As Benjamin Graham and David Dodd taught us, the financial markets are manic and best thought of as an erratic counterparty with whom to transact, rather than as an arbiter of the immediate accuracy of one's investment judgement. There are days when the market will likely overpay for what you own, and other days when it will offer you securities at a great discount from underlying value. If you look to 'Mr. Market' for advice, or if you imbue him with wisdom, you are destined to fail. But if you look to Mr. Market for opportunity, if you attempt to take advantage of his emotional extremes, then you are very likely to succeed over time. If you see stocks as blips on a ticker tape, you will be led astray. But if you regard stocks as fractional interests in businesses, you will maintain proper perspective. This necessary clarity of thought is particularly important in times of extreme market fluctuations."

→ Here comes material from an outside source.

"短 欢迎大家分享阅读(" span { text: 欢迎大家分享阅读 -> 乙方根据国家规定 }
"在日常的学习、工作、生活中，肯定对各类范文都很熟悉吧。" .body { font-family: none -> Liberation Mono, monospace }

There folks, are two of the greatest paragraphs on investing that I have ever read. Klarman has written extensively on the problem of "catching a falling knife" in investing...i.e value investors tend to buy early. But in the end, we have to stick by two truths: 1) None of us can consistently call the bottom 2) Buying a dollar for 50 cent as opposed to buying a dollar at 30 cents, is still better than buying a dollar for 90 cents. If we come from a position of strength (with cash and with capital that will not flee at every rocking of the boat), and practice the tenets of value investing, we should come out on top.
"Most investments - illiquid private transactions, but also publicly traded stocks and bonds - are like roach motels, easier to get into that out of. When you make an investment you give up liquidity and valuation certainty of holding cash. You do so, presumably, to earn a higher return while accepting the risks of diminished liquidity, price volatility, and fundamental value impairment. To be successful, you must maintain the thought process articulated by Graham. When a seemingly attractive investment suddenly retreats in market price in the absence of adverse fundamental development, you must have the psychological makeup t see it as more, not less attractive. If you have either investment constraints or flighty capital which makes it impossible for you to favor an investment more after its price falls, then you shouldn't be investing at all."
Theoretically this is fantastic. But most of us do not have a 25+ year track record to lock investors in. I have a theory on the best way to accomplish this and am working on some practical applications for it - more detail in the future.

Later in the week, will discuss more of the 2008 Baupost annual letter. It really provides some fantastic investing lessons.